Political Correctness: Everchanging Correctness

Paul Navis

Political correctness has ironically become sort of a taboo word in and of itself when it comes to American society. This is due to the Media claiming that things such as supporting a specific actor or writer is now hate speech in and of itself. People are being told they should not even support the police anymore. Some people see it as necessary to avoid harm, While others feel it limits discussion and free throught. 

One major question to ask is whether or not political correctness is something as a society we want. According to npr.org, “Fifty-two percent of Americans, including a majority of independents, said they are against the country becoming more politically correct and are upset that there are too many things people can’t say anymore.”.While America might be divided on a lot of issues, political correctness is of the upmost importance especially because given those statistics the majority is losing. 

Political correctness is defined as “the avoidance, often considered as taken to extremes, of forms of expression or action that are perceived to exclude, marginalize, or insult groups of people who are socially disadvantaged or discriminated against”. Those who want to expand political correctness are afraid that we are insulting minority groups when we are not politically correct.

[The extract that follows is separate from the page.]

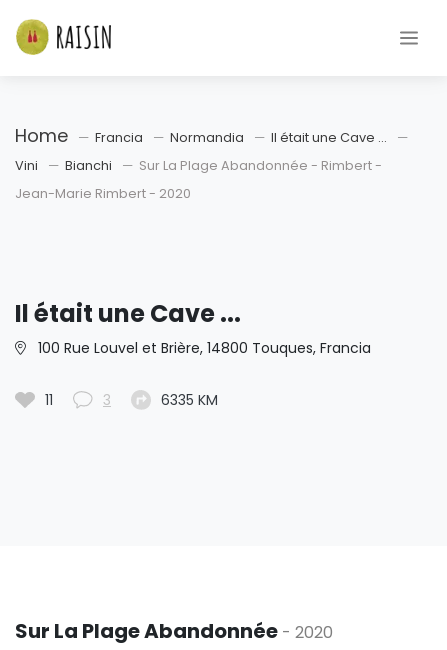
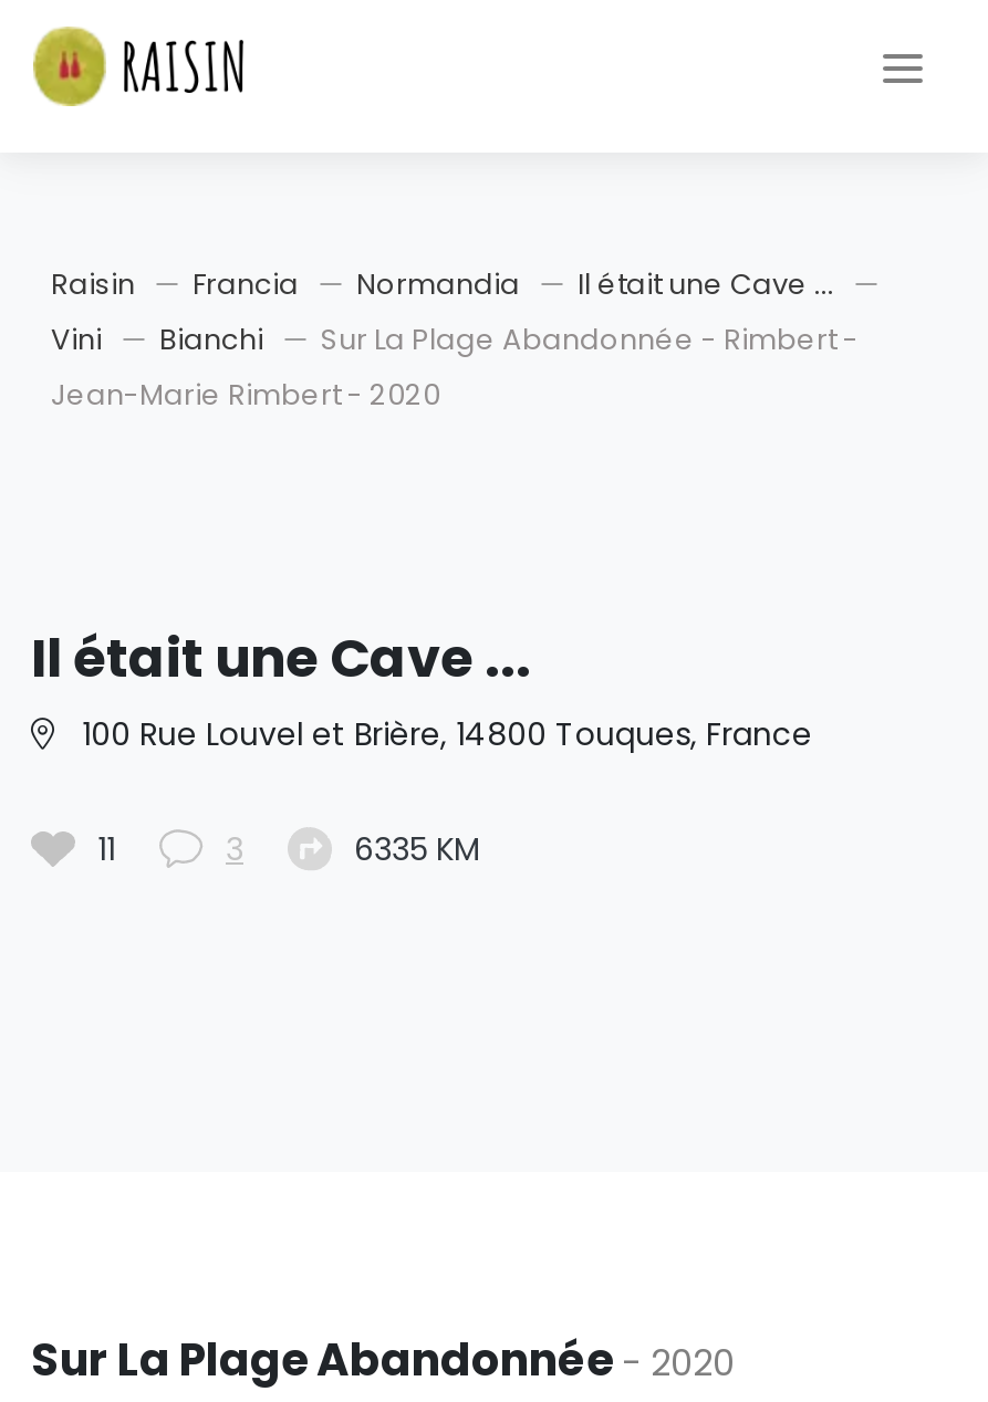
[15,123,68,148] Home -> [51,265,135,303] Raisin
[34,338,371,358] 100 Rue Louvel et Brière, 14800 Touques, Francia -> [73,712,812,756] 100 Rue Louvel et Brière, 14800 Touques, France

This is understandable to an extent. For example no one wants to have pure hate talk be going on. The problem however that people see with political correctness is that they feel it goes to the extreme and infringes on their first amendment right. Without the first amendment we would not be able to speak our minds freely and our very speech would be regulated. Any regulation on speech should be taken with extreme amounts of caution even if those words could potentially hurt someone. One example of regulated political correctness is described by thenationalpulse.com, wherein it talks about how in th case Matal vs. Tam, it was found that political correctness even that which is held by the government in situations such as the disparagement clause. Justice Alito wrote in his opinion of the case that “We now hold that this provision violates the Free Speech Clause of the First Amendment. It offends the bedrock first amendment principle: Speech may not be banned on the ground that it expresses ideas that are unconstitutional”. 

Political correctness as a way of stopping expression has unforeseen consequences, the biggest of which is that it stops discussion. Brant Miller, Blythewood citizen, said, “I think political correctness is dangerous. I think it is a threat to the continued development of the human race. Because the way that we develop our society, our culture, our knowledge of the world is through discussion. Through intelligent discussion by telling people about all kinds of different things. Political correctness restricts what you can and can’t say.” 

While the idea of limiting speech may not seem like a bad idea , it ultimately shuts down people’s opinion. What this does is cause conformity to things. Conforming is never a good thing. When you have outside forces restricting speech, it restricts the flow of ideas causing much larger problems in American culture. 

That said what is politically correct can change over time. Jason Thornhill, Blythewood citizen states,  “So my opinion on political correctness first of all, it’s become so much of a difficult subject that it is so hard to stay up to date with what is politically correct and what’s not. Which means that what is politically correct 2 months ago is not politically correct. Because it’s changing, it’s hard to stay up to date with it and it also seems it can easily go from being politically correct to not being politically correct or back again.” One thing to keep in mind is when you have an ever changing system and an ever increasing number of things that people can not say, it means not only is communication limited but it is not supported by the majority of people. If things switch back and forth it shows that it is a topic of discussion and not something that should be controlled. Regulating Hate speech is one thing, but topics of discussion deserve to be heard even if they are unpopular.